Edmond BLATTCHEN, Mains d’humain, mains de Dieu.

« Dieu existe, je L’ai rencontré » : la célèbre formule d’André FROSSARD, aujourd’hui décédé, je la revendique à mon tour. Par contre, si Dieu m’est bien apparu, ce n’est pas dans une lumière aveuglante, mais plus simplement, dans le sourire d’une inconnue…

Avril 1990. Dans un mouroir de renom, ma mère, à plus de quatre-vingts ans, livre son dernier combat. A bout de forces, vaincue par l’âge et par le mal, elle a perdu tout appétit. Son dernier caprice : un yaourt - maigre ! - aux fraises, une à deux fois par jour ; la nourrir ainsi à la cuillère, c’est désormais ma seule façon de l’aider, de l’aimer. Ainsi quarante ans plus tard, les rôles sont aujourd’hui inversés : « Maman, mon enfant… »

Chaque soir, le travail terminé, je bondis dans ma voiture pour traverser la ville et pour la rejoindre avec de petits pots bien frais. A chaque fois, le même accueil, joyeux et gourmand. Pas besoin d’un long discours : « Mange, maman, mange… ». Et la voilà qui s’endort, apaisée, sereine. Mais, cette fois se réveillera-t-elle ?...

Un soir, je me trouve prisonnier d’un terrible embouteillage.

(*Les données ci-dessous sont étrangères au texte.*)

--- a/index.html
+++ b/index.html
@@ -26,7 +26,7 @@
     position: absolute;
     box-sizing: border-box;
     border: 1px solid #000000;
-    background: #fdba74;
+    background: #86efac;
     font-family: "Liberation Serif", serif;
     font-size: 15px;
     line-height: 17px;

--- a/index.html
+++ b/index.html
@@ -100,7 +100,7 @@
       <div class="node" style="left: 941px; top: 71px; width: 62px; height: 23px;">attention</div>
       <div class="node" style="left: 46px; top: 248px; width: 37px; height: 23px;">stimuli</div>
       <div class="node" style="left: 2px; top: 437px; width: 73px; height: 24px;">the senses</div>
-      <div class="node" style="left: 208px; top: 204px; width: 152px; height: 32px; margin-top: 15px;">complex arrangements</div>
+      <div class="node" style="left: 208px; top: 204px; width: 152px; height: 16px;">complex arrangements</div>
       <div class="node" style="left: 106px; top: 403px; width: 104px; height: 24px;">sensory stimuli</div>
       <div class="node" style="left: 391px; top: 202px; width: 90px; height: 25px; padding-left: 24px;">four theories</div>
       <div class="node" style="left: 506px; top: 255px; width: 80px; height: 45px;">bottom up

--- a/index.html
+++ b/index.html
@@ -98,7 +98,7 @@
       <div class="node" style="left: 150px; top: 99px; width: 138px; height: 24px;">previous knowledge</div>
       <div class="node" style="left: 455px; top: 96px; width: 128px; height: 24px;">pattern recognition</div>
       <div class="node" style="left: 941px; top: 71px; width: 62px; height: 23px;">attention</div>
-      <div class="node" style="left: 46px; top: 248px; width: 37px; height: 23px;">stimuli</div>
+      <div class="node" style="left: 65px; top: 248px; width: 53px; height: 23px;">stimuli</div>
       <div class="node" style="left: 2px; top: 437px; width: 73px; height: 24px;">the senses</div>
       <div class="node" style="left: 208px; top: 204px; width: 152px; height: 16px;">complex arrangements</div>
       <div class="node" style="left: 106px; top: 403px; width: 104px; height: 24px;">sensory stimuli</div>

Cruelle heure de pointe ! Pas encore de téléphone portable, aucun moyen de prévenir de mon retard… Comme dans un cauchemar, je me souviens ; cinq ans plus tôt, paralysé de la même manière, sur le chemin d’un autre hôpital…je suis arrivé quelques minutes trop tard au chevet de mon pauvre père, je ne me le pardonnerai jamais ! La malédiction s’acharne ! Ma mère, à son tour, va-t-elle être condamnée à partir sans un adieu ? « Ce n’est pas possible, Seigneur ! Faites quelque chose ! »
Est-ce bien moi qui implore ainsi un « Bon Dieu » auquel j’ai renoncé à croire il y a bien longtemps ?

Aux abords de la clinique, près d’une heure plus tard, mon cœur s’emballe : je cours, je vole ! Je pousse – enfin ! – la porte de la petite chambre : une petite dame, vêtue de blanc, se tient debout à côté du lit…Elle me tourne le dos et me cache le visage de ma mère…Que se passe-t-il ? Qui est-ce ? Une infirmière ? Un médecin ? Une religieuse ?

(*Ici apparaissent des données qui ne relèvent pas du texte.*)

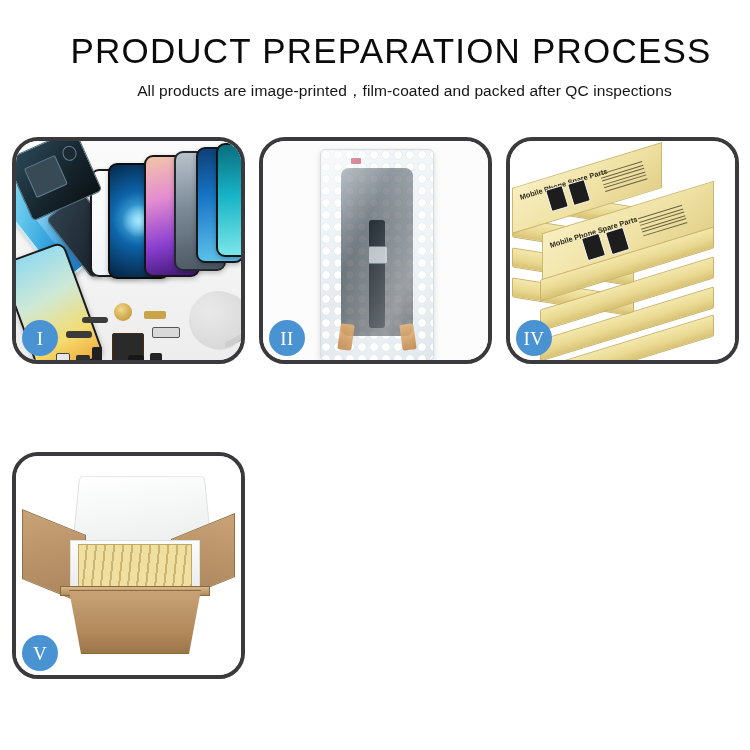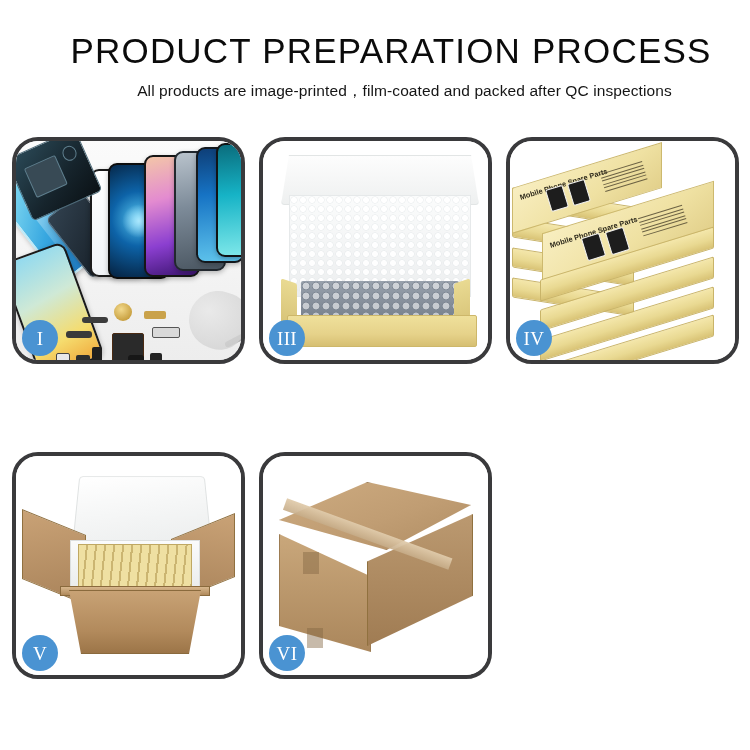--- a/index.html
+++ b/index.html
@@ -351,6 +351,20 @@
       <div class="badge">I</div>
     </div>
 
+    <div class="panel">
+      <div class="stage p2">
+        <div class="bubblebag">
+          <div class="bb-screen"></div>
+          <div class="bb-flex"></div>
+          <div class="bb-conn"></div>
+          <div class="bb-red"></div>
+          <div class="bb-tapeL"></div>
+          <div class="bb-tapeR"></div>
+          <div class="bb-gloss"></div>
+        </div>
+      </div>
+      <div class="badge">II</div>
+    </div>
 
     <div class="panel">
       <div class="stage p3">

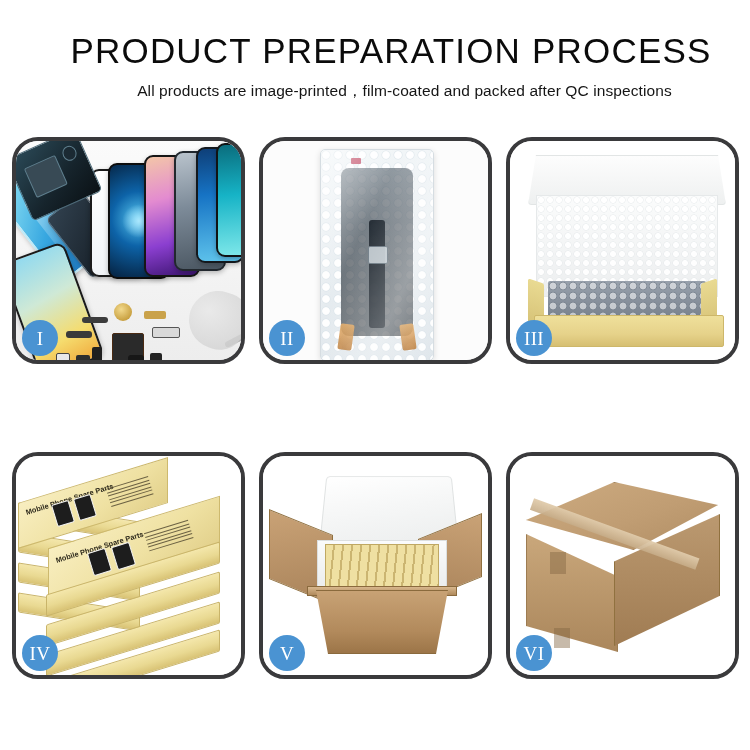--- a/index.html
+++ b/index.html
@@ -366,17 +366,6 @@
       <div class="badge">II</div>
     </div>
 
-    <div class="panel">
-      <div class="stage p3">
-        <div class="tray-lid"></div>
-        <div class="tray-foam"></div>
-        <div class="tray-wrap"></div>
-        <div class="tray-sideL"></div>
-        <div class="tray-sideR"></div>
-        <div class="tray-front"></div>
-      </div>
-      <div class="badge">III</div>
-    </div>
 
     <div class="panel">
       <div class="stage p4">

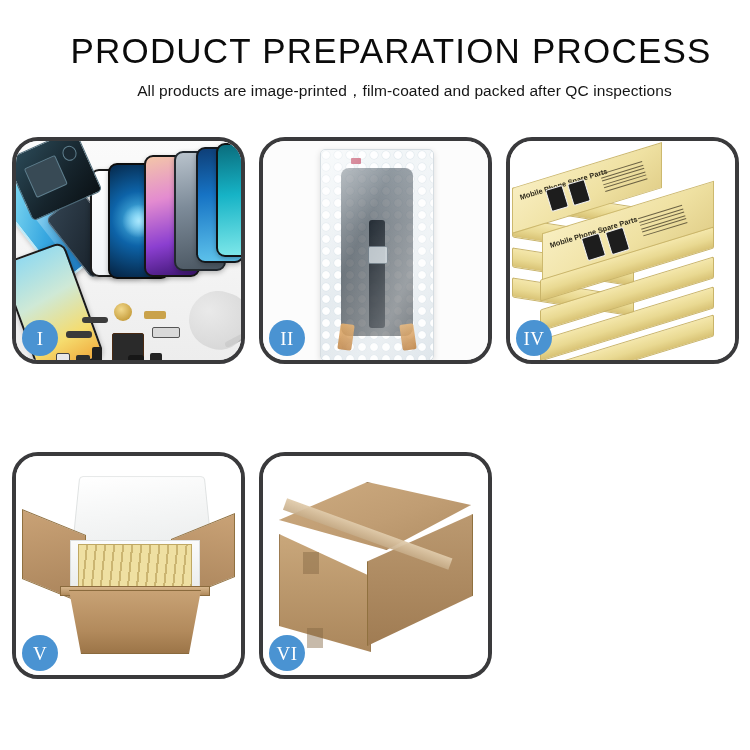--- a/index.html
+++ b/index.html
@@ -422,17 +422,6 @@
       <div class="badge">V</div>
     </div>
 
-    <div class="panel">
-      <div class="stage p6">
-        <div class="vi-left"></div>
-        <div class="vi-right"></div>
-        <div class="vi-top"></div>
-        <div class="vi-tape"></div>
-        <div class="vi-seamA"></div>
-        <div class="vi-seamB"></div>
-      </div>
-      <div class="badge">VI</div>
-    </div>
 
   </div>
 </div>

Au comble de l’inquiétude, je m’approche lentement, sans faire de bruit…Se retournant calmement, comme si elle avait deviné ma présence, l’inconnue me tend alors un pot de yaourt et une cuillère avant de se retirer discrètement sur ces simples mots : « Veuillez m’excuser, Monsieur, moi, je ne suis qu’une…bénévole ».

Le temps d’embrasser maman, de lui passer la main dans ses cheveux, je me tourne à mon tour, décidé à remercier l’étrangère : elle a déjà disparu !

Quelques jours plus tard, maman, délivrée, nous a quittés…

Mes parents, désormais, je les porte, plus que jamais, dans mon cœur. Ils peuvent dormir en paix : leur fils a retrouvé la foi ! Mais comme à Jean SULIVAN, comme à Gabriel RINGLET, Dieu a choisi de m’apparaître « de dos » : c’était un soir d’avril 1990, sous les traits d’une petite dame timide et grisonnante, surgie presque par hasard entre ma mère et moi, le temps d’un sourire complice…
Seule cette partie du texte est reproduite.